According to a court in Indiana, one man going through a recent divorce must pay child support for his son and daughter even though they were conceived via artificial insemination from another man’s sperm. The Indiana Court of Appeals rejected the man’s argument that he should not have to pay child support given that his children were not his biologically.
The couple married in 2001 and began investigating artificial insemination after they learned the man’s vasectomy was not reversible. A family friend offered his sperm and they agreed because they felt he was a good match physically and morally. The procedure was then performed without a doctor and a boy was born in 2004. Two years later, a girl was born from the same procedure.

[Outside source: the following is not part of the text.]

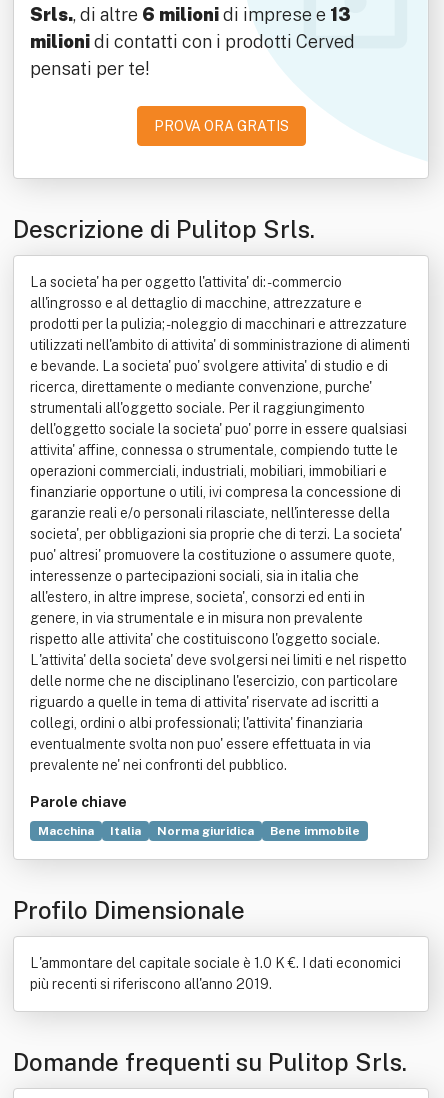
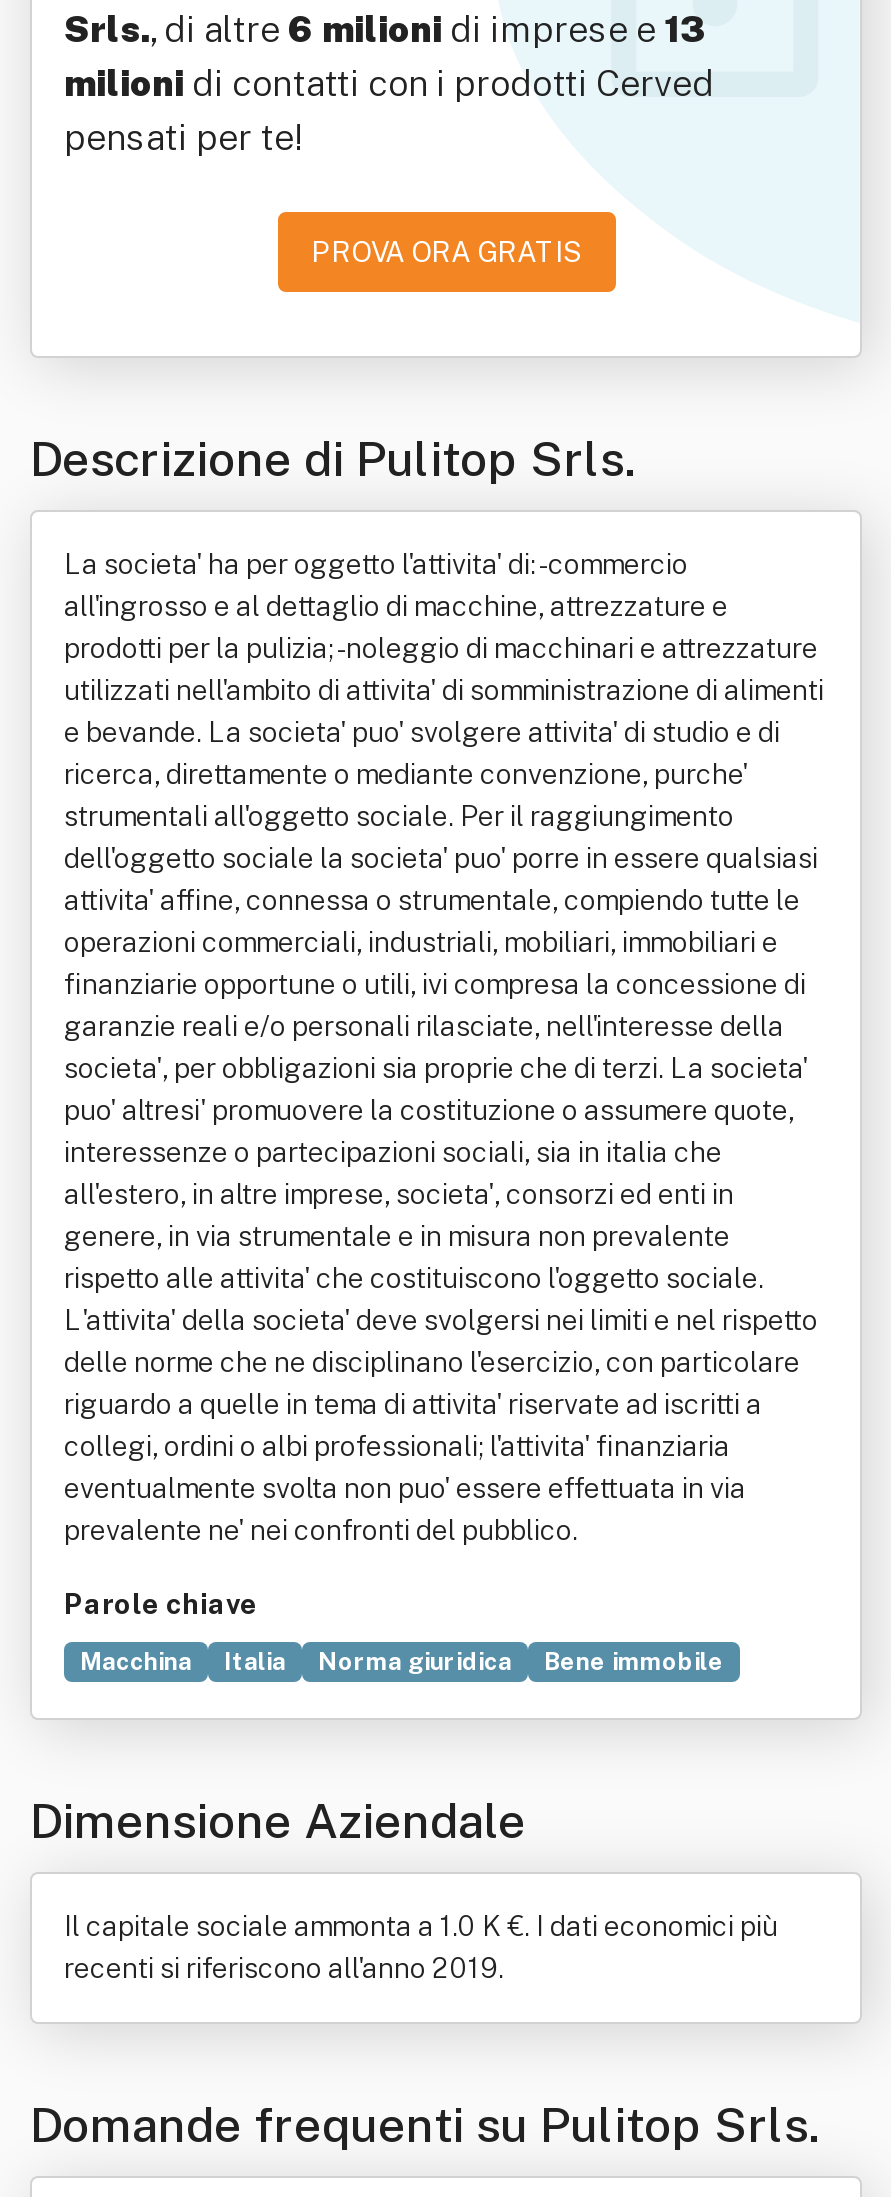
[13,896,245,924] Profilo Dimensionale -> [30,1792,526,1848] Dimensione Aziendale
[30,955,401,992] L'ammontare del capitale sociale è 1.0 K €. I dati economici | più recenti si riferiscono all'anno 2019. -> [64,1910,778,1984] Il capitale sociale ammonta a 1.0 K €. I dati economici più | recenti si riferiscono all'anno 2019.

The husband spent years acting as the children’s father. Even after separating, he continued paying for daycare, clothing, and extracurricular fees. However, his tune changed after he filed for divorce in 2010, when he claimed that he should not be required to pay support because the children were not genetically his. He also claimed that he had not consented to the artificial insemination, though his wife claimed he had.
Last year a lower court in Indiana ruled that the kids were children of the marriage and thus the husband was required to continue to support them. The Court of Appeals agreed and found that the husband in this case gave his implied consent by not objecting within a certain period of time. Holding yourself out as the parent, and not biology, was seen as the critical issue in that case.
Indiana lacks any real laws regarding parenthood and artificial insemination. A website dealing with sperm donors says that 32 states have laws that state the husband, not the sperm donor, is the child’s legal father. Most of these states require the husband’s written consent before artificial insemination takes place in order to hold him liable for child support, but Indiana has no such requirement.